[Collected data]

◇ ◇ ◇ ◇

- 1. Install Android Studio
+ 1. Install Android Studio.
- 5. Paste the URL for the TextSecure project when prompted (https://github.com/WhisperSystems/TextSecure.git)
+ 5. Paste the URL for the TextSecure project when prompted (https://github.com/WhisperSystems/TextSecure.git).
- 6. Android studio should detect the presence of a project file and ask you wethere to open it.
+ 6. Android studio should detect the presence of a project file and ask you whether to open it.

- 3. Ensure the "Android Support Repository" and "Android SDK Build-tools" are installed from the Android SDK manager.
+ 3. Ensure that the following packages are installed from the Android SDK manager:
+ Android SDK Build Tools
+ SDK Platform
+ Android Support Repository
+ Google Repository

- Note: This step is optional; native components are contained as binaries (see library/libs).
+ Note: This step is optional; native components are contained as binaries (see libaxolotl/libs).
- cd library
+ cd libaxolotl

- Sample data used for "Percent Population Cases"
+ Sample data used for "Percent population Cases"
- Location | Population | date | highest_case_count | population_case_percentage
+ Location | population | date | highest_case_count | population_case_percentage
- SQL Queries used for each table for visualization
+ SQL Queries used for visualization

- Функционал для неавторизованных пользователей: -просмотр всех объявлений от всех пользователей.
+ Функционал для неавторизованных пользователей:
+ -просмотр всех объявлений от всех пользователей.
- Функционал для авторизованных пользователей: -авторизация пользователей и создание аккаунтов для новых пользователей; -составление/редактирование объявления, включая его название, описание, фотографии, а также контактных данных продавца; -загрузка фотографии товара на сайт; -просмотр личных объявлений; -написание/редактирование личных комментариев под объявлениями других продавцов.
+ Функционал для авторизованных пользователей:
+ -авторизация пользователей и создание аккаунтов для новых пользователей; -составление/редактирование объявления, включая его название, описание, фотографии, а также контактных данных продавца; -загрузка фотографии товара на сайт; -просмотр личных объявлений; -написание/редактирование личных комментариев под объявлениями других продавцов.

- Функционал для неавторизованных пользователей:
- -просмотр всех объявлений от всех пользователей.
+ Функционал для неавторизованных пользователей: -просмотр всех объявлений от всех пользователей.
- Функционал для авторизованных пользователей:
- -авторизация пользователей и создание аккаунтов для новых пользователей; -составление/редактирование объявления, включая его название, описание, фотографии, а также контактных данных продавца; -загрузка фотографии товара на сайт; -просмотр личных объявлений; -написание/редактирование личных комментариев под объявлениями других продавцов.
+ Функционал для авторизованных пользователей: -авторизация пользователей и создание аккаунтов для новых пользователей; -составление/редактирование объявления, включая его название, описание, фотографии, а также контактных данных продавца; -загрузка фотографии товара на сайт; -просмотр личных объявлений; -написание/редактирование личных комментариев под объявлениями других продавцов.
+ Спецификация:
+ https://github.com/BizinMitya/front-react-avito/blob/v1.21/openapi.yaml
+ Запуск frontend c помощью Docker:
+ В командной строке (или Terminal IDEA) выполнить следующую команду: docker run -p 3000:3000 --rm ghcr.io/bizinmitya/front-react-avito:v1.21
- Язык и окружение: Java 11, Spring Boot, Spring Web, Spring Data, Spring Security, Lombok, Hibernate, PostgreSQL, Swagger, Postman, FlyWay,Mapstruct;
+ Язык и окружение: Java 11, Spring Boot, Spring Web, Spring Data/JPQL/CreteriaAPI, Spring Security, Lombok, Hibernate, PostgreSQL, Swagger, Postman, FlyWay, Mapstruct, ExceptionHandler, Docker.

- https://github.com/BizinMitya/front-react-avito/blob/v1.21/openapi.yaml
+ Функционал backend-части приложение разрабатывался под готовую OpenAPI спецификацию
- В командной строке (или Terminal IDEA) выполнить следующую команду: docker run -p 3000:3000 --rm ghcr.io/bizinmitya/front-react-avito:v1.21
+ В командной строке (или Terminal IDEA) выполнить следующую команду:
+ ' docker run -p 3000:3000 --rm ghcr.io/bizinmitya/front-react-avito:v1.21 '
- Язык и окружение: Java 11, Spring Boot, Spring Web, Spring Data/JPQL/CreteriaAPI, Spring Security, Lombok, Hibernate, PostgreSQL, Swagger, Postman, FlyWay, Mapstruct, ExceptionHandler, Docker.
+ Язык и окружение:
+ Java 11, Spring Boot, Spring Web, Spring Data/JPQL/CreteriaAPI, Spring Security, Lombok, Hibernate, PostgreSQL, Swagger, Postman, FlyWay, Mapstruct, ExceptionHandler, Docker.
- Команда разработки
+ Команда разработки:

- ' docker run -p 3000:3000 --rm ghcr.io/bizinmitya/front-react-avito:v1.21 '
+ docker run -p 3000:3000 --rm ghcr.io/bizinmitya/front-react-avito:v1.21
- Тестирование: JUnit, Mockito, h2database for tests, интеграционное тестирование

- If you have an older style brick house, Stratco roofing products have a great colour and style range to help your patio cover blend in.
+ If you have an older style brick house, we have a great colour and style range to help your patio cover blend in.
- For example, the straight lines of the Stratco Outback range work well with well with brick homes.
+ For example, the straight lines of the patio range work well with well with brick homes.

◇ ◇ ◇ ◇

=== YOUR INSTRUCTIONS ===
For each line above that has the word "TextSecure", add one to a tally, and report the final tally alone.

=== RESPONSE BOX ===
2